● **Problem to work on**
Both the line with "at this time." and the line with "- All the exercises are solved in this folder" in the records below must appear in the output, along with every line between them, exactly and with nothing added.

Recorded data
+-------+
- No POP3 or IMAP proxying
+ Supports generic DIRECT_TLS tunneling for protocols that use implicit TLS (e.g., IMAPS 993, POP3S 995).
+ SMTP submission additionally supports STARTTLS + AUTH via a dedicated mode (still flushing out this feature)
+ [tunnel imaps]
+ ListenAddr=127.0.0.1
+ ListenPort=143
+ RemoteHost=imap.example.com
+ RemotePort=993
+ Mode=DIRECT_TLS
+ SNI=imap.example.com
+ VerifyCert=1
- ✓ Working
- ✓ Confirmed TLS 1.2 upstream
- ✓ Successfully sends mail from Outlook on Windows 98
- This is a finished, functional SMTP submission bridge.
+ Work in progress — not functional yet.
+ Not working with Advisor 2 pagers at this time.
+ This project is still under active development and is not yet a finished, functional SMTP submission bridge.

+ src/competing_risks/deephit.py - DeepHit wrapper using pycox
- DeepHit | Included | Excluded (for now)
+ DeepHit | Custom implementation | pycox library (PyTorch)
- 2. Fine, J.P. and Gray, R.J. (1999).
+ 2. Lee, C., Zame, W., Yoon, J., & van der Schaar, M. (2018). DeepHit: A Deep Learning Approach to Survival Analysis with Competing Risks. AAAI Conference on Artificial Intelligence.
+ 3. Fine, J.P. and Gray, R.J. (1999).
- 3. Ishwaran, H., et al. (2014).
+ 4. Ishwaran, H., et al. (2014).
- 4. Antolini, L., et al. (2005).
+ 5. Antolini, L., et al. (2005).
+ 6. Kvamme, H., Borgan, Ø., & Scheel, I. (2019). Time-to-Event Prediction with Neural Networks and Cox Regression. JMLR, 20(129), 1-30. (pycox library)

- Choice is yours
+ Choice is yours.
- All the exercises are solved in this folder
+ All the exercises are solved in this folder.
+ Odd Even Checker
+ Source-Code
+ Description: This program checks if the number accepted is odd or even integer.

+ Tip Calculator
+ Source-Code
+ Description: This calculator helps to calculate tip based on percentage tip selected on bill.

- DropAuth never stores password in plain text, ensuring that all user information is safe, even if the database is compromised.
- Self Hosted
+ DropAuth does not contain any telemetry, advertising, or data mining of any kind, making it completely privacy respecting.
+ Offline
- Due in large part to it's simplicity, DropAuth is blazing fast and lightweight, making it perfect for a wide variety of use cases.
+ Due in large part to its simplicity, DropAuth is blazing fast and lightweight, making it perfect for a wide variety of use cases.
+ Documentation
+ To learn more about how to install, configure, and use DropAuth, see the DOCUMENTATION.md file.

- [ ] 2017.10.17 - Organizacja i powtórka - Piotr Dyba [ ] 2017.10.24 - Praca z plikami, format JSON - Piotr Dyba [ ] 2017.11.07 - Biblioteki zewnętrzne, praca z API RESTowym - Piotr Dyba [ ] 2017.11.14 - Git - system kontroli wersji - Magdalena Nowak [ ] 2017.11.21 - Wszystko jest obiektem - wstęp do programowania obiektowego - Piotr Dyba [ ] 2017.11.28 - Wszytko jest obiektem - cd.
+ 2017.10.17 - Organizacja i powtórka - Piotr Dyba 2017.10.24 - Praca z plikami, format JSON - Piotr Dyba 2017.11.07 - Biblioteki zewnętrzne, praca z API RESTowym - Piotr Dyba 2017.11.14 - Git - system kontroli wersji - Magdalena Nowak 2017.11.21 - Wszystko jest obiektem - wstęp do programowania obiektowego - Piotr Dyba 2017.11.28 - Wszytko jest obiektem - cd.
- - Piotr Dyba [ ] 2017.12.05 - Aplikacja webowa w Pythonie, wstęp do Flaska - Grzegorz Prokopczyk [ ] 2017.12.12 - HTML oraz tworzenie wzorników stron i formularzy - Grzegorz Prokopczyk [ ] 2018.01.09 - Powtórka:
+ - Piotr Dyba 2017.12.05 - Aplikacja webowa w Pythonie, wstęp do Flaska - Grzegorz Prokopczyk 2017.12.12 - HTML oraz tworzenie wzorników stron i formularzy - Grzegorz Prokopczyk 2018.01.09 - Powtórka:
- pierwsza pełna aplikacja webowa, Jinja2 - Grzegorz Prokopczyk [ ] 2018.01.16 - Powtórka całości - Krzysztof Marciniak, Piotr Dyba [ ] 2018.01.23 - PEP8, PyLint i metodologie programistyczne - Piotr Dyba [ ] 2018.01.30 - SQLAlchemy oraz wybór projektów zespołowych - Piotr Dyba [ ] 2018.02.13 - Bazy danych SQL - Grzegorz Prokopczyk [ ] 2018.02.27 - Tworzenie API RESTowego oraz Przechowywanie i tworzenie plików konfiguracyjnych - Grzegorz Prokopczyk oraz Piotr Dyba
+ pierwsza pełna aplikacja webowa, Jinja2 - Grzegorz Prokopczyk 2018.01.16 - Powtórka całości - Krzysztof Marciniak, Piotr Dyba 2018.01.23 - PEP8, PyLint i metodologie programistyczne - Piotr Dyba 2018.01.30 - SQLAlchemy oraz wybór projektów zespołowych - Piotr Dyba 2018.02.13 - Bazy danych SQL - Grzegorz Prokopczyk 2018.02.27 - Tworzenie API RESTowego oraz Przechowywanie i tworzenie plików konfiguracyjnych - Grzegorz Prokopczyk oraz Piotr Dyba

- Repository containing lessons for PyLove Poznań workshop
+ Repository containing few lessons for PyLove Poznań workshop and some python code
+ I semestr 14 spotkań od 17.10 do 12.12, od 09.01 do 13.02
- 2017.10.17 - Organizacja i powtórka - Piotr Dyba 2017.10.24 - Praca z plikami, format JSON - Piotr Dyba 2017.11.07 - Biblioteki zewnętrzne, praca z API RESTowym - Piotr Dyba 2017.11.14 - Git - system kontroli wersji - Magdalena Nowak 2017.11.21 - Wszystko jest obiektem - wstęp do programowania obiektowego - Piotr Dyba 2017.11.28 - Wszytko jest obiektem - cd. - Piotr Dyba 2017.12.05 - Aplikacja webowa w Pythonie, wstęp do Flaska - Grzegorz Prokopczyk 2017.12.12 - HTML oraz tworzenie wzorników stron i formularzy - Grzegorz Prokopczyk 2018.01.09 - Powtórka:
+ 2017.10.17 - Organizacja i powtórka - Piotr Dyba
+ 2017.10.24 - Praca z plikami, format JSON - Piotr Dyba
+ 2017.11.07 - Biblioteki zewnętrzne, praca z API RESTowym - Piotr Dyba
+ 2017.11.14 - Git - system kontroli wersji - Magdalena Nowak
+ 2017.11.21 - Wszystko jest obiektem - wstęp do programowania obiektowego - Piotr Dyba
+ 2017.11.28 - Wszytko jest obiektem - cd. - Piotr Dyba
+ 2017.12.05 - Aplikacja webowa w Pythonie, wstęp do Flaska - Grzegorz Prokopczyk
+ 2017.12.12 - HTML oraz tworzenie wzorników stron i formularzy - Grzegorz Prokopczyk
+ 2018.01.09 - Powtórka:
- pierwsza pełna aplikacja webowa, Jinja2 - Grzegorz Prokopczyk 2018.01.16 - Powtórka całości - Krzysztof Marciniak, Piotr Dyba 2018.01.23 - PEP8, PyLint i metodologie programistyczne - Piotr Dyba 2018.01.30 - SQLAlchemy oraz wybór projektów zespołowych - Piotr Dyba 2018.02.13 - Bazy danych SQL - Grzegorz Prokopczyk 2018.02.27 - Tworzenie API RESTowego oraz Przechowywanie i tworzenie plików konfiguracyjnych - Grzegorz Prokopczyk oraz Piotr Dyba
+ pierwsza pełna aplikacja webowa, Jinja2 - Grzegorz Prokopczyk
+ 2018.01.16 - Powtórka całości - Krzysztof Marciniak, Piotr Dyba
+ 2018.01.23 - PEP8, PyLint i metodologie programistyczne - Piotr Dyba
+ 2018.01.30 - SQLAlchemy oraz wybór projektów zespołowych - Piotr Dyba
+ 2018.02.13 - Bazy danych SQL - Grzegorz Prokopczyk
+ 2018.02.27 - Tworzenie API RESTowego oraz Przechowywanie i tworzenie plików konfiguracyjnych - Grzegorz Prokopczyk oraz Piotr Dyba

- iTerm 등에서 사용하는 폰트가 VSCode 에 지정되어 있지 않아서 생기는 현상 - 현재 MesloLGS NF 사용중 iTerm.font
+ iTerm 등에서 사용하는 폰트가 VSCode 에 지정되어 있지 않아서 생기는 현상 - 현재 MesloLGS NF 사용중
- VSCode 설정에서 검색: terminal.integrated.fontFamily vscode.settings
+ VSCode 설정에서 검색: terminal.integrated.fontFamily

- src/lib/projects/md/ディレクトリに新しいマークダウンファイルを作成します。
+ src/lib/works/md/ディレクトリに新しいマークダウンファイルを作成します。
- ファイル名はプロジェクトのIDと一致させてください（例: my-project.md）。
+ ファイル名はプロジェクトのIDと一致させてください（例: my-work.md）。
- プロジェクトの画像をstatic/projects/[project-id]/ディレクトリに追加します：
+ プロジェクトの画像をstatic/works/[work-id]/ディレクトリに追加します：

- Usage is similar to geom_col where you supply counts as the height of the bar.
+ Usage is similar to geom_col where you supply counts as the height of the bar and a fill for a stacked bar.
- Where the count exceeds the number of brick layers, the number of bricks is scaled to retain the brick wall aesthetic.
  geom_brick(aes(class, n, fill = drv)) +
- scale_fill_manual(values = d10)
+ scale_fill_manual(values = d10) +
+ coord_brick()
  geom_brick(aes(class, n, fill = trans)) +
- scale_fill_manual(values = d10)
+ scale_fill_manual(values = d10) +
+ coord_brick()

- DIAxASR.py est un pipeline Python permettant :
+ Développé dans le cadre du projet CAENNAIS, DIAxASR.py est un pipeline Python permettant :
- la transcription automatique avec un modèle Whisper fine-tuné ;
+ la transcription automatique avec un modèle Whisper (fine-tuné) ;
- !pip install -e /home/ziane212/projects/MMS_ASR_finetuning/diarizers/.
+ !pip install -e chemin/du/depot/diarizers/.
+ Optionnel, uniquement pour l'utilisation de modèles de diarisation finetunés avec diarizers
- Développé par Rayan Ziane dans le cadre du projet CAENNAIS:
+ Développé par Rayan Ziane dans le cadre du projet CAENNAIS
+-------+
● **Answer to this problem**
+ Not working with Advisor 2 pagers at this time.
+ This project is still under active development and is not yet a finished, functional SMTP submission bridge.

+ src/competing_risks/deephit.py - DeepHit wrapper using pycox
- DeepHit | Included | Excluded (for now)
+ DeepHit | Custom implementation | pycox library (PyTorch)
- 2. Fine, J.P. and Gray, R.J. (1999).
+ 2. Lee, C., Zame, W., Yoon, J., & van der Schaar, M. (2018). DeepHit: A Deep Learning Approach to Survival Analysis with Competing Risks. AAAI Conference on Artificial Intelligence.
+ 3. Fine, J.P. and Gray, R.J. (1999).
- 3. Ishwaran, H., et al. (2014).
+ 4. Ishwaran, H., et al. (2014).
- 4. Antolini, L., et al. (2005).
+ 5. Antolini, L., et al. (2005).
+ 6. Kvamme, H., Borgan, Ø., & Scheel, I. (2019). Time-to-Event Prediction with Neural Networks and Cox Regression. JMLR, 20(129), 1-30. (pycox library)

- Choice is yours
+ Choice is yours.
- All the exercises are solved in this folder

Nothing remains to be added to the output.